◆ Work instructions: What lines in this listing contain the string "node"? Report each one by copying it.
------------------------------------------------------------
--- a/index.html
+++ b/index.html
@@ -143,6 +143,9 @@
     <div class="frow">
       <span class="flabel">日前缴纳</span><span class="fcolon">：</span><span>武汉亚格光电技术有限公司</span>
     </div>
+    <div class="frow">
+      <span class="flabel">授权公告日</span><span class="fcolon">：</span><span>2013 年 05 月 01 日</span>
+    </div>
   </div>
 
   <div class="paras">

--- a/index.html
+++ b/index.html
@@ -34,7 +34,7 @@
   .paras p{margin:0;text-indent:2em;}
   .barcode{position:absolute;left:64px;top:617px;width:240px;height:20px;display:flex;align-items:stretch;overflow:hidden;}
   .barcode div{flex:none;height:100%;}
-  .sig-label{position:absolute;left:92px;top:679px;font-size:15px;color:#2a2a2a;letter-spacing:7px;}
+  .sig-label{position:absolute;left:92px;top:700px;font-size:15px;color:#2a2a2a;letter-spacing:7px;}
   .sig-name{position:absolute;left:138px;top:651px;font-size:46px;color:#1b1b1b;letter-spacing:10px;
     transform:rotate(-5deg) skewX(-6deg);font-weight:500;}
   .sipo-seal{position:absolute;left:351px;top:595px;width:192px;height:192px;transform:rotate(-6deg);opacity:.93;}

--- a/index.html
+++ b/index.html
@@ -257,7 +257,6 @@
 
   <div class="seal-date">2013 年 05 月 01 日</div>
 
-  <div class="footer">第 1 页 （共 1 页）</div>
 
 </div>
------------------------------------------------------------
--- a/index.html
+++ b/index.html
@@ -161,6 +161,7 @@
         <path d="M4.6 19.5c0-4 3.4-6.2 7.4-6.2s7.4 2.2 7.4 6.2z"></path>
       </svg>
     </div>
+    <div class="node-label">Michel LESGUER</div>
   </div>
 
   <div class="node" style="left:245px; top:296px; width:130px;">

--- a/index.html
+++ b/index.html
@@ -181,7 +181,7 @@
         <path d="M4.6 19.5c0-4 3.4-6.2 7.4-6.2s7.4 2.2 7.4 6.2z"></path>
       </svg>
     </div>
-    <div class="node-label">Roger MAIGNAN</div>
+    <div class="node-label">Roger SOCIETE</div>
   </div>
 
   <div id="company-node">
------------------------------------------------------------
◆ Response area:
+    <div class="node-label">Michel LESGUER</div>
   <div class="node" style="left:245px; top:296px; width:130px;">
-    <div class="node-label">Roger MAIGNAN</div>
+    <div class="node-label">Roger SOCIETE</div>
   <div id="company-node">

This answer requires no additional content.